In the past year we’ve witnessed Trump’s blatant, shameless race-baiting and racism. This includes reviving his birther campaign; his outrageous Charlottesville behavior; continued enabling and/or outright defending Neo-Nazi’s, white supremacists, David Duke and the KKK; attacks on black NFL players; disrespecting black Gold Star mothers and widows; and his insensitivity over black victims of police brutality and his general disdain for the Black Lives Matter movement. And let’s not forget his attacks on immigrants, Muslims, Hispanics and Mexicans.

This week we had front row seats to Trump’s virtually all-white, all-male White House masturbatory tax bill celebration, which highlighted his and the GOP’s utter glee in shafting the poor, middle class, sick, elderly and minorities so the rich and corporations could get tremendous permanent tax-cuts that neither they or the economy need. It shined a blinding spotlight on the massive diversity problem of this administration and the Republican Party.

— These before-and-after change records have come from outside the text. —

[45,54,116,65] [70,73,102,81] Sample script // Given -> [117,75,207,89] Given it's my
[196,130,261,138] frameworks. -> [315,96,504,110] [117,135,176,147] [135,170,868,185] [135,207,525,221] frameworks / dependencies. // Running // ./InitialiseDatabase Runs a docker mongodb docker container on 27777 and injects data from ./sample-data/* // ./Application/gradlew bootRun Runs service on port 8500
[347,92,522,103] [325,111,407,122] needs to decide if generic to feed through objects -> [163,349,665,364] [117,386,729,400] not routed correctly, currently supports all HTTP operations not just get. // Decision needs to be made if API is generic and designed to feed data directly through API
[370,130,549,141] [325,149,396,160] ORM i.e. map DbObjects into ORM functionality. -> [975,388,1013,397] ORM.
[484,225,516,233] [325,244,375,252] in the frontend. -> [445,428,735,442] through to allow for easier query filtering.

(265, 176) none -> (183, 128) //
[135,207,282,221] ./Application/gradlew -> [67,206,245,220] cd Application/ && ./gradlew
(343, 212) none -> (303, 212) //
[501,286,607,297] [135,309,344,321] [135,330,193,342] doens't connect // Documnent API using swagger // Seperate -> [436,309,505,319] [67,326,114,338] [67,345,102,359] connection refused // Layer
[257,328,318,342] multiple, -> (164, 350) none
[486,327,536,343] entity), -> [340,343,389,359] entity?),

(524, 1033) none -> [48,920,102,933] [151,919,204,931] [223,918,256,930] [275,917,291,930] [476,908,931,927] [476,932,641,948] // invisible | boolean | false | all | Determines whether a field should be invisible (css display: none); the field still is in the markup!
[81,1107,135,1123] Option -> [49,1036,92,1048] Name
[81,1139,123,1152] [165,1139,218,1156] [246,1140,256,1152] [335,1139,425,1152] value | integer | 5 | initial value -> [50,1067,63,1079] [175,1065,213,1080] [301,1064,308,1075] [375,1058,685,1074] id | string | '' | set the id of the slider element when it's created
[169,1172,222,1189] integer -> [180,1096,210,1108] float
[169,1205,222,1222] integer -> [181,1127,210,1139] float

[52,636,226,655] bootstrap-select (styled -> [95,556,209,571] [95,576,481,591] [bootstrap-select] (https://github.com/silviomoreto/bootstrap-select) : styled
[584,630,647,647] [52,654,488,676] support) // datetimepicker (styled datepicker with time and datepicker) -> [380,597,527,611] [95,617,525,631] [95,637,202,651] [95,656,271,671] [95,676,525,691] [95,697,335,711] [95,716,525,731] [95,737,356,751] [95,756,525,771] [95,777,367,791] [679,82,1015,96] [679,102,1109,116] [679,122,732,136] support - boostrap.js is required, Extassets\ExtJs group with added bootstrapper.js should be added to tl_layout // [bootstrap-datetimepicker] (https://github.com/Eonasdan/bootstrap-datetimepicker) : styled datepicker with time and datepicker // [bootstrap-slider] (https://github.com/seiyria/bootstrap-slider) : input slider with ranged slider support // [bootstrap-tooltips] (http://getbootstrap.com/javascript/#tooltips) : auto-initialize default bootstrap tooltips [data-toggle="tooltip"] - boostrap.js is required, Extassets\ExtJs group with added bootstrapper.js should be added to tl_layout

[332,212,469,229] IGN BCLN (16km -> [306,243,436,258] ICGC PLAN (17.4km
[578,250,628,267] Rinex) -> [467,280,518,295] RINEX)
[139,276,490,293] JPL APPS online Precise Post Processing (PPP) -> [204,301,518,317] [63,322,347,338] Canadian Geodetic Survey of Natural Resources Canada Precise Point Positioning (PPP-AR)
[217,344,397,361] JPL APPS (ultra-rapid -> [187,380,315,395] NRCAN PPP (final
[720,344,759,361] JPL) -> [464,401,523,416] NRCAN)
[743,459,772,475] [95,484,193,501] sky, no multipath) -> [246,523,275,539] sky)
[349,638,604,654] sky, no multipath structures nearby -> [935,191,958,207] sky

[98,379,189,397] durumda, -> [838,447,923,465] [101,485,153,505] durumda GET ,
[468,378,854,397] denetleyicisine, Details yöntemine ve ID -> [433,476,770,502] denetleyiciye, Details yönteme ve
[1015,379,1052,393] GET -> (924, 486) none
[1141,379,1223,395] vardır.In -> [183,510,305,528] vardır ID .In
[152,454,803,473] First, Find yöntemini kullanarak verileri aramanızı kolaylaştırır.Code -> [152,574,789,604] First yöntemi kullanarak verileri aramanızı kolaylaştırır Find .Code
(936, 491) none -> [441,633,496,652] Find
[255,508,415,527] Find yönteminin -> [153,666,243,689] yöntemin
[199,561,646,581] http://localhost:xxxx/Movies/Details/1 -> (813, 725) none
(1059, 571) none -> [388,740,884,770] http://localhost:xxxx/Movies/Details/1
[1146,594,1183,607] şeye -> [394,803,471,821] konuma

The statistics are staggering. While 37% of Democrats in the House and Senate are non-white, that number falls to under 5% for the GOP. And while the Democratic Party continues to broadening its tent even further, all of the GOP’s freshman Congressmen this year are white.

The story doesn’t change much when it comes to gender. Women comprise 37% of Democratic Senate seats and only 10% of Republicans’. Same for the House, where women hold a third of the Democrat seats while less than 9% are Republican.

Diversity in Trump’s administration is equally lacking. Just 17% of cabinet members are non-white. And just 20% are women. By comparison, the numbers for men of color or women jump to 64% and 45% in Barack Obama’s and George W. Bush’s initial cabinets respectively. Making matters worse, most of Trump’s Summer interns were white, as are 90% of his Federal judicial nominees, the highest in decades, according to the Associated Press. Just 20% of his judicial appointments have been women.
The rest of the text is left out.